El momento en el que aplicas la carga de fuerza durante la semana determina su efectividad y evita el riesgo de lesiones o interferencias con el rendimiento del fin de semana. En un microciclo estándar con partido el domingo (MD = Match Day), la distribución ideal de la fuerza en campo se organiza de la siguiente manera:

  • Lunes (MD+1): Recuperación y compensación.
  • Martes (MD-5): Descanso o trabajo individual.
  • Miércoles (MD-4) – Día de la Fuerza / Tensión (Espacios Pequeños): Es el día clave para el entrenamiento de fuerza en campo. Se trabaja en espacios muy reducidos con alta densidad de desaceleraciones, cambios de dirección, saltos y duelos directos. Las cargas mecánicas e isométricas/excéntricas son elevadas.
  • Jueves (MD-3) – Día de la Velocidad / Espacio (Fuerza Explosiva): Se reduce la tensión muscular y se prioriza la distancia recorrida a alta velocidad. Se trabaja la fuerza explosiva en aceleraciones de más de 15-20 metros y contragolpes en espacios amplios.
  • Viernes (MD-2) – Activación Neural: Volumen muy bajo pero de máxima intensidad. Toques de pliometría baja y aceleraciones cortas de 5 metros para afinar el sistema nervioso sin generar fatiga muscular residual.
  • Sábado (MD-1): Activación y táctica pre-partido.
  • Domingo (MD): Match Day (Rendimiento Máximo).

Los 5 errores más comunes al entrenar la fuerza en campo

Incluso en el fútbol profesional actual, seguimos observando ciertos vicios metodológicos que perjudican el rendimiento del futbolista. Evita cometer estos errores en tu equipo:

  • Fatigar en exceso antes de la sesión táctica: Si realizas una sesión exigente de fuerza excéntrica en campo justo antes de un partido de entrenamiento táctico complejo, tus jugadores no tendrán la frescura cognitiva ni neuromuscular para asimilar los conceptos tácticos.
  • Confundir la fuerza con la resistencia cardiovascular en circuito: Realizar circuitos de 20 estaciones sin descanso donde los jugadores terminan extenuados no entrena la fuerza explosiva; solo genera ácido láctico y degrada la técnica de carrera.
  • Ignorar el trabajo de desaceleración: Enfocarse únicamente en arrancar y no enseñar al jugador a frenar adecuadamente es la receta perfecta para roturas de ligamento cruzado anterior (LCA) y lesiones musculares.
  • No individualizar las cargas: Un central de 1,90 m y 85 kg no tiene las mismas necesidades neurofisiológicas ni las mismas tasas de fuerza que un extremo de 1,68 m y 62 kg.
  • Olvidar la progresión funcional: Pasar de no hacer nada de pliometría a meter saltos desde cajones altos a mitad de temporada provocará periostitis y tendinopatías patelares instantáneas.

Entender los diferentes tipos de fuerza en fútbol y saber cómo aplicarlos eficientemente sobre el terreno de juego es una de las herramientas más poderosas que tiene un cuerpo técnico moderno.

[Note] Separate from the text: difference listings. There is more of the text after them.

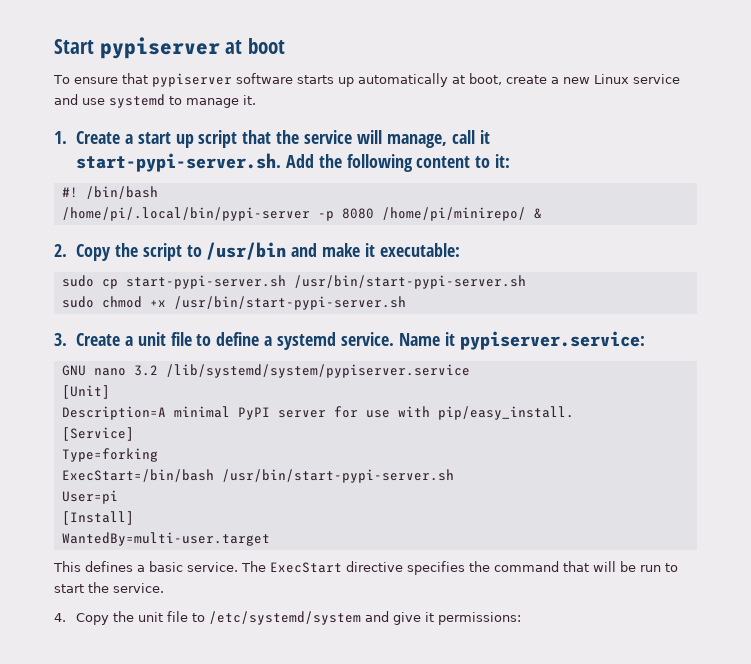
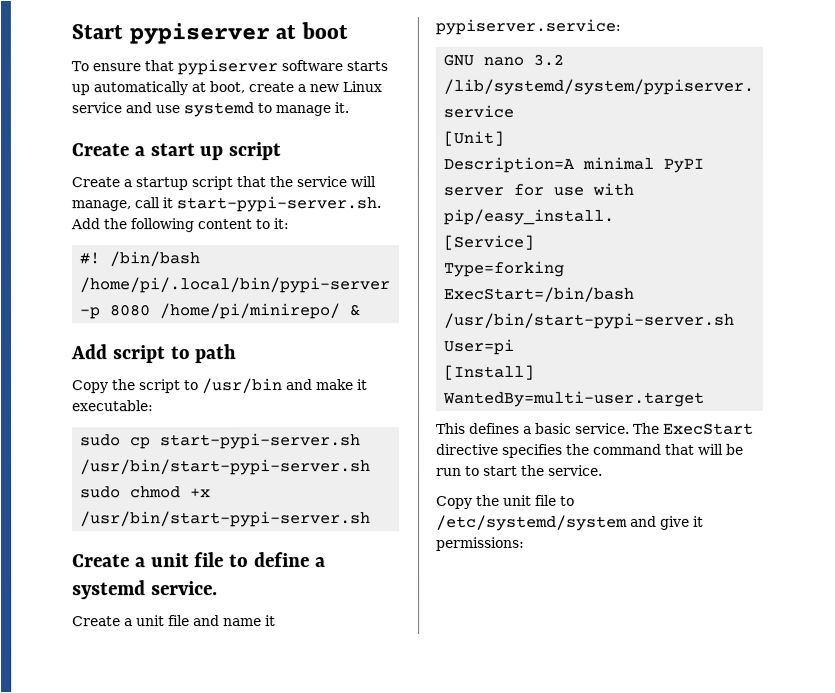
- 1. Create a start up script that the service will manage, call it start-pypi-server.sh. Add the following content to it:
+ Create a start up script
+ Create a startup script that the service will manage, call it start-pypi-server.sh. Add the following content to it:
- 2. Copy the script to /usr/bin and make it executable:
+ Add script to path
+ Copy the script to /usr/bin and make it executable:
- 3. Create a unit file to define a systemd service. Name it pypiserver.service:
+ Create a unit file to define a systemd service.
+ Create a unit file and name it pypiserver.service:
- 4. Copy the unit file to /etc/systemd/system and give it permissions:
+ Copy the unit file to /etc/systemd/system and give it permissions:

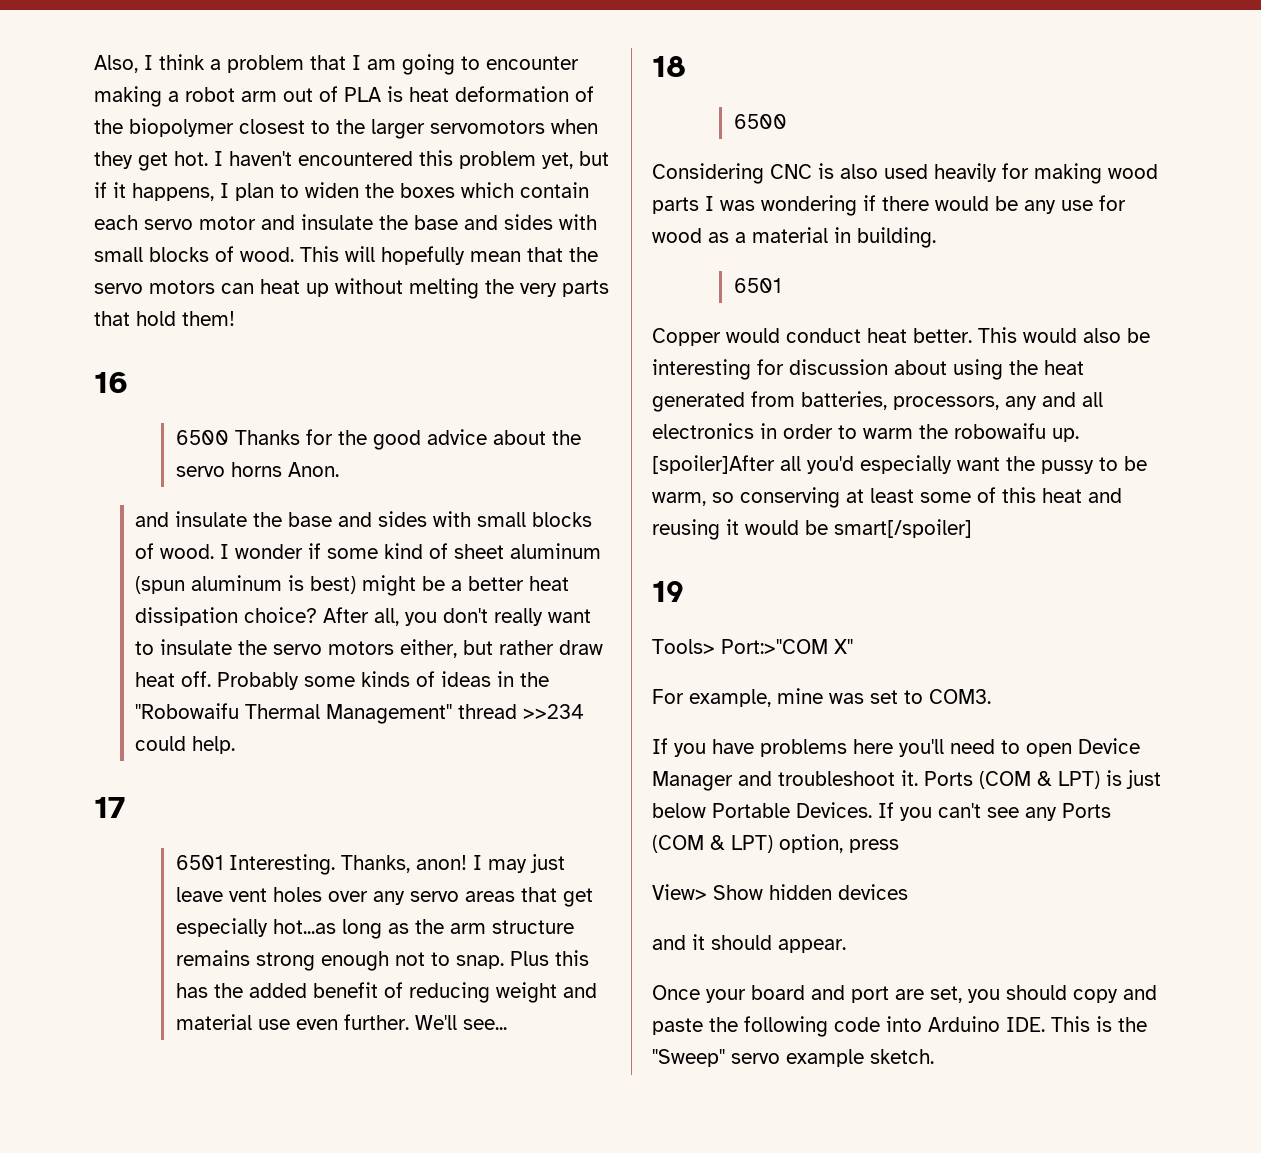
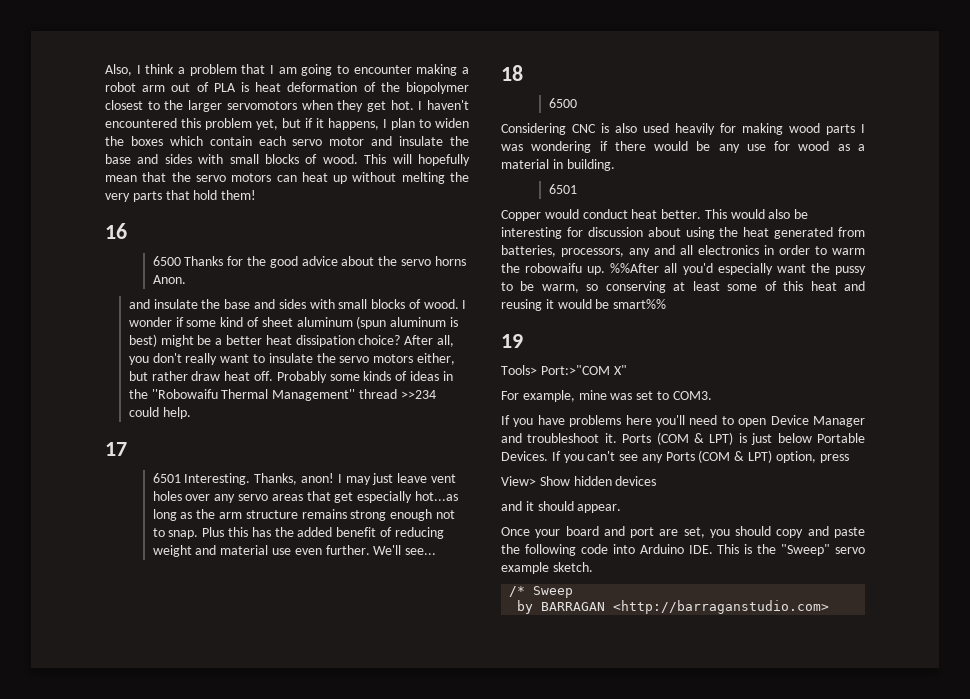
- [spoiler]After all you'd especially want the pussy to be warm, so conserving at least some of this heat and reusing it would be smart[/spoiler]
+ %%After all you'd especially want the pussy to be warm, so conserving at least some of this heat and reusing it would be smart%%
+ /* Sweep
+ by BARRAGAN <http://barraganstudio.com>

La fuerza no es un fin en sí misma; es el medio fisiológico que le permite a tus futbolistas ejecutar las intenciones tácticas con precisión, velocidad y contundencia durante los 90 minutos de juego.

Integrar el trabajo de fuerza máxima, explosiva, excéntrica y de resistencia dentro de la propia dinámica del campo reduce el tiempo de entrenamiento, aumenta la motivación de la plantilla al estar en contacto constante con el balón y disminuye drásticamente el índice de bajas por lesión.

Diseña tus tareas con criterio, respeta los tiempos de descanso para priorizar la calidad sobre la cantidad y utiliza la tecnología a tu alcance para planificar microciclos estructurados y ganadores.